Here's the sweeper code now:

class CouponSweeper < ActionController::Caching::Sweeper
  observe Coupon

  def after_save(coupon)
    expire_cache_for(coupon)
  end
 
  def after_destroy(coupon)
    expire_cache_for(coupon)
  end
         
  private
  def expire_cache_for(record)
   
    expire_action(:controller => 'coupons', :action => 'show', :id => record)
   
  end
end


I've seen that it does expire the cache when the path to expire matches what is there.  As an experiment I copied the cache files from where they are stored to where the expire method cleans them from and I see the cache files are deleted properly.  There are just path mismatches that I can't figure out how to fix.

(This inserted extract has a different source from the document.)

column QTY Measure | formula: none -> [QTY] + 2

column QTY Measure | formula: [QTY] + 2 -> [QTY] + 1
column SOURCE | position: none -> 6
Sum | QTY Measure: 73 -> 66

Also we are using to_param on the URL so when a link to a coupon is created it's not just the id like coupons/55.  It's made like this: coupons/55-Socks-50-off-at-Walmart.  The problem is that when someone types coupons/55 it takes them to the same place but cached separately which is pretty undesirable.  This means if someone goes back to coupons/55 the cache for that item isn't expired.  Better yet, if someone goes to coupons/55.html that is cached separately from coupons/55 so now there are all these different URLs cached for the same thing.  Is there some way to automatically change the URL to the one that needs to be cached?  Sure I could try to expire all versions of that URL but that's unreliable since I might miss something, also it defeats the purpose of caching if the page is cached but the URL is typed differently and as a result the same cached page has to be reloaded.

I tried to see if it can be done through routing but haven't found anything yet.